## Task goal
Transcribe all the entries word for word, skipping the pictures.

## Data for the task
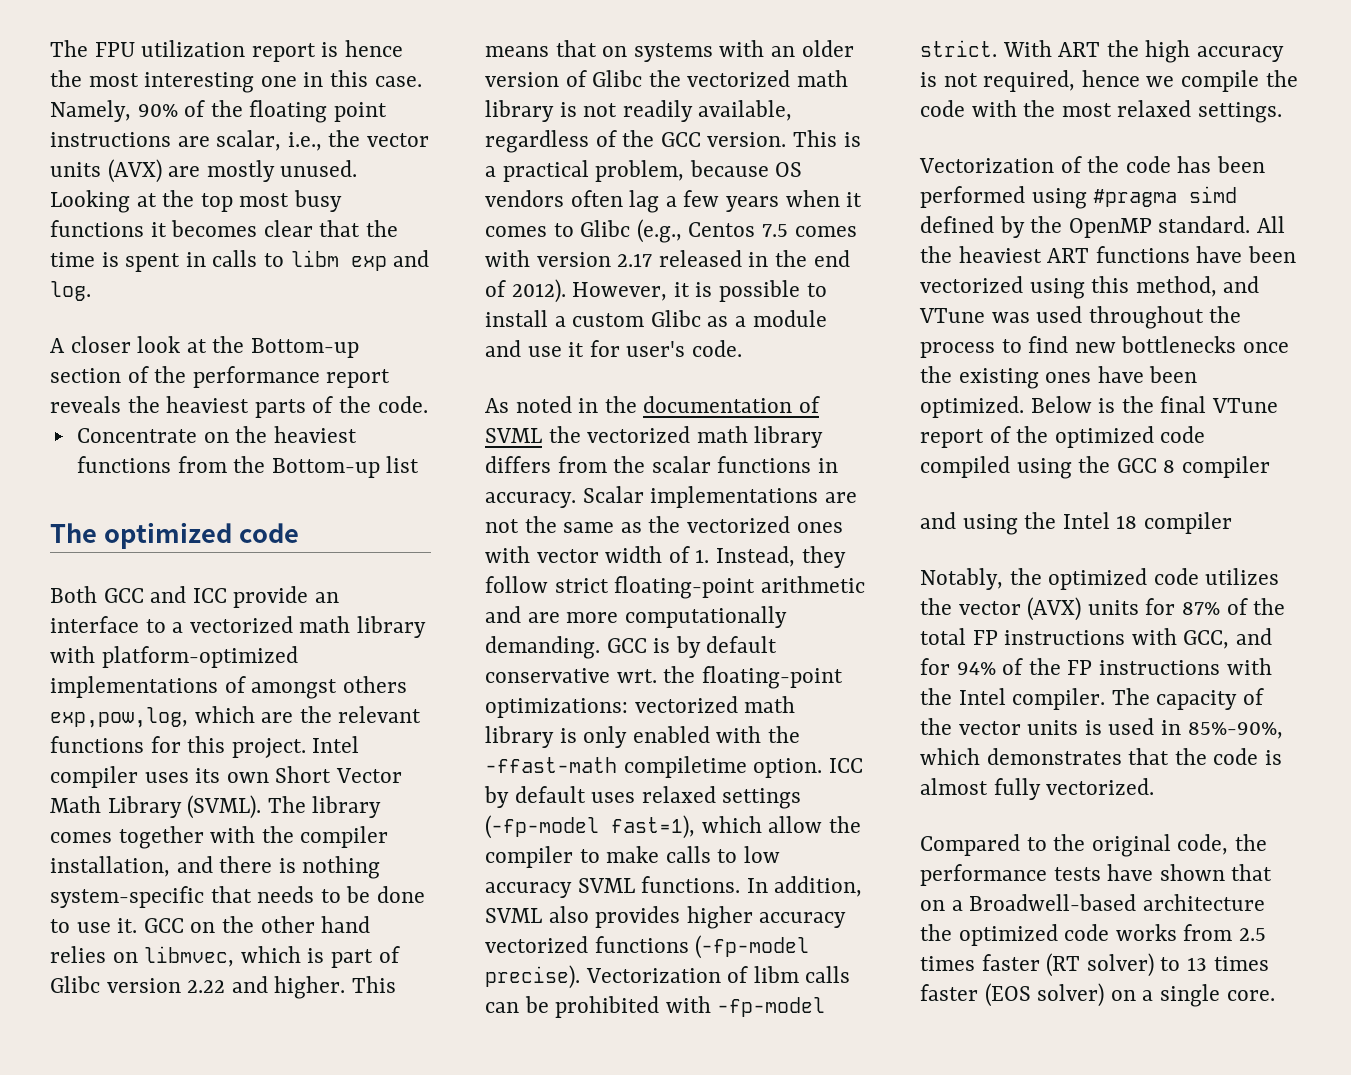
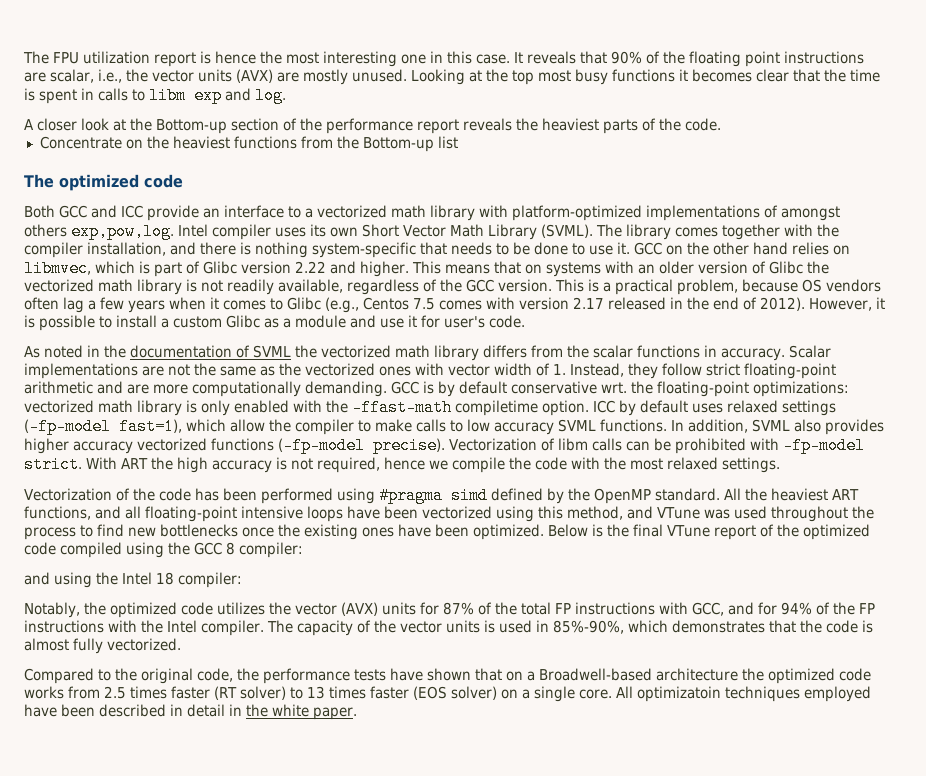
[50,100,131,122] Namely, -> [514,51,607,64] It reveals that
[50,706,422,728] [50,736,306,758] exp,pow,log, which are the relevant functions for this project. -> [71,223,174,240] exp,pow,log.
[1095,246,1190,263] functions -> [24,506,343,522] functions, and all floating-point intensive loops
[1182,456,1271,478] compiler -> [239,542,303,558] compiler:
[1144,512,1233,534] compiler -> [178,572,242,588] compiler:
(1275, 995) none -> [615,686,871,702] [24,704,357,720] All optimizatoin techniques employed have been described in detail in the white paper.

## Answer to the exercise
[50,100,131,122] Namely, -> [514,51,607,64] It reveals that
[50,706,422,728] [50,736,306,758] exp,pow,log, which are the relevant functions for this project. -> [71,223,174,240] exp,pow,log.
[1095,246,1190,263] functions -> [24,506,343,522] functions, and all floating-point intensive loops
[1182,456,1271,478] compiler -> [239,542,303,558] compiler:
[1144,512,1233,534] compiler -> [178,572,242,588] compiler:
(1275, 995) none -> [615,686,871,702] [24,704,357,720] All optimizatoin techniques employed have been described in detail in the white paper.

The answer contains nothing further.